Task prompt >>
Write out again, exactly, the lines below starting at the one with "(134, 246) none -> (243, 261) //" and ending at the one with "(723, 259) none".

Data to use >>
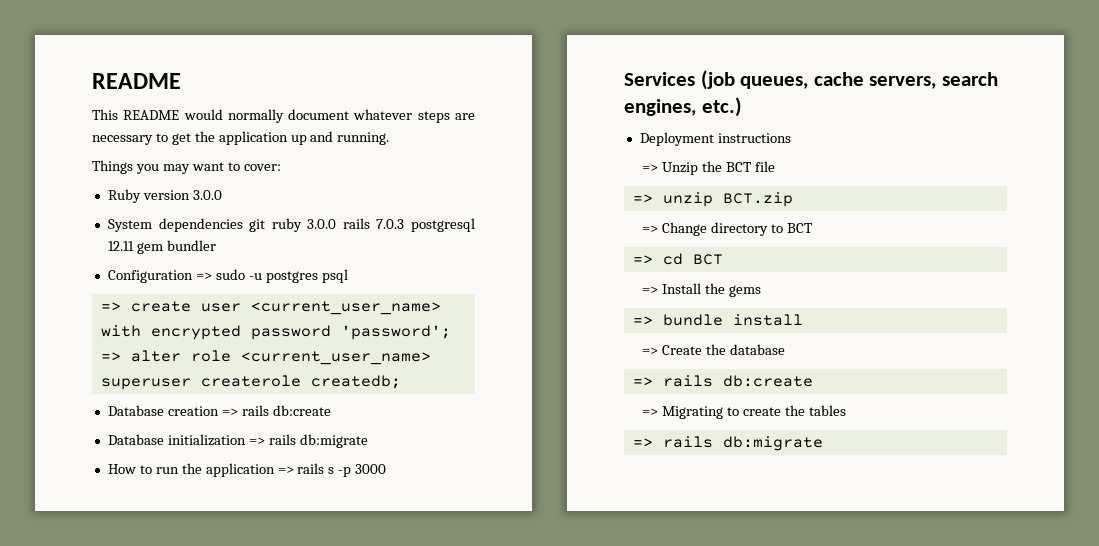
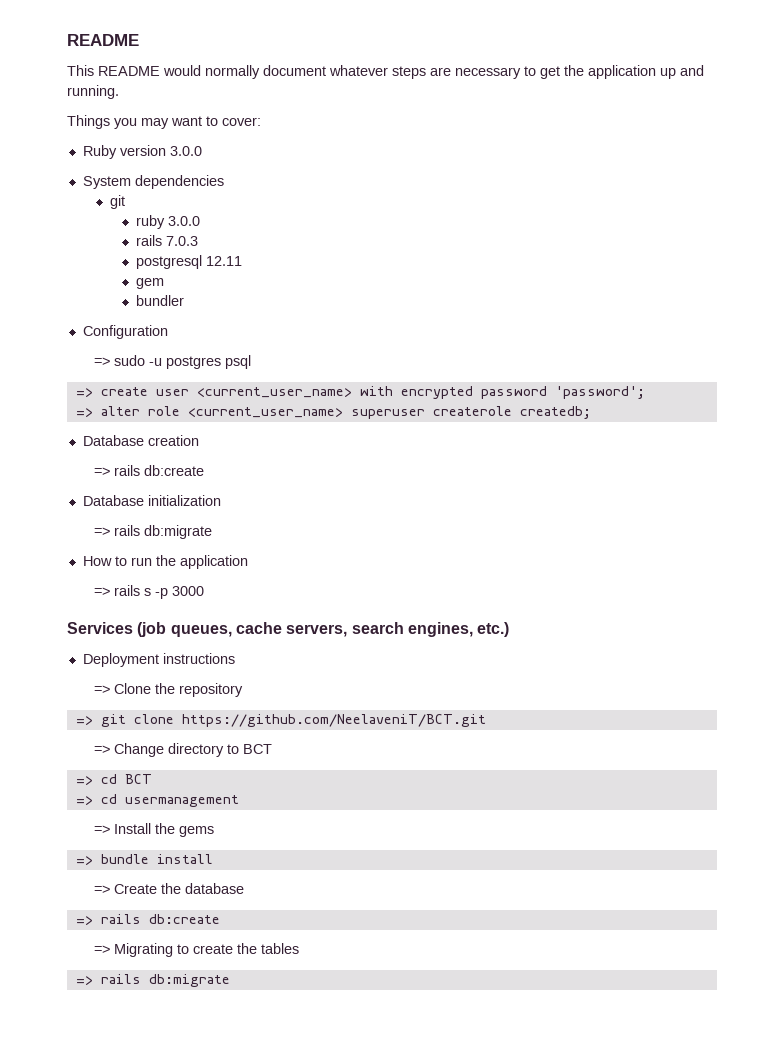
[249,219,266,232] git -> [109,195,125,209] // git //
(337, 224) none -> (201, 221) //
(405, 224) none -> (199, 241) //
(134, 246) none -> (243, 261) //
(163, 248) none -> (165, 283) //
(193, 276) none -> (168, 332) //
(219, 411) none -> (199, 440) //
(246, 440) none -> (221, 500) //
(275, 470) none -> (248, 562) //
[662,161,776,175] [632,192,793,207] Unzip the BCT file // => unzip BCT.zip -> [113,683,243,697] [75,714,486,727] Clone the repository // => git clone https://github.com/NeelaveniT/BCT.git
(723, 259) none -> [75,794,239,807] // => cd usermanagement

...

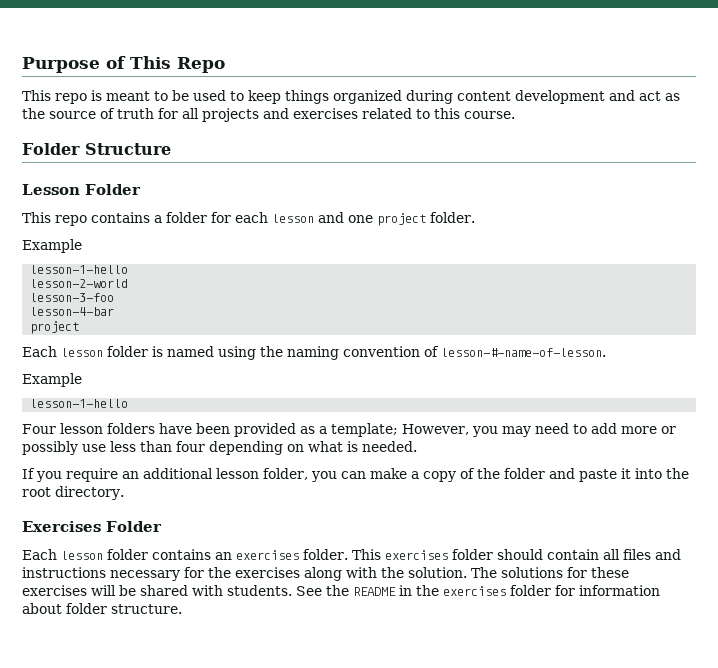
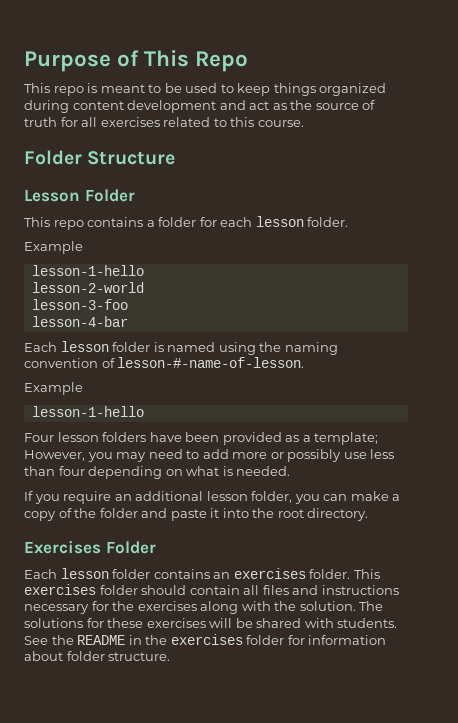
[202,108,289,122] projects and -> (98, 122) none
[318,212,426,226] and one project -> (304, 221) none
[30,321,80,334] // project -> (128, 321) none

Your solution >>
(134, 246) none -> (243, 261) //
(163, 248) none -> (165, 283) //
(193, 276) none -> (168, 332) //
(219, 411) none -> (199, 440) //
(246, 440) none -> (221, 500) //
(275, 470) none -> (248, 562) //
[662,161,776,175] [632,192,793,207] Unzip the BCT file // => unzip BCT.zip -> [113,683,243,697] [75,714,486,727] Clone the repository // => git clone https://github.com/NeelaveniT/BCT.git
(723, 259) none -> [75,794,239,807] // => cd usermanagement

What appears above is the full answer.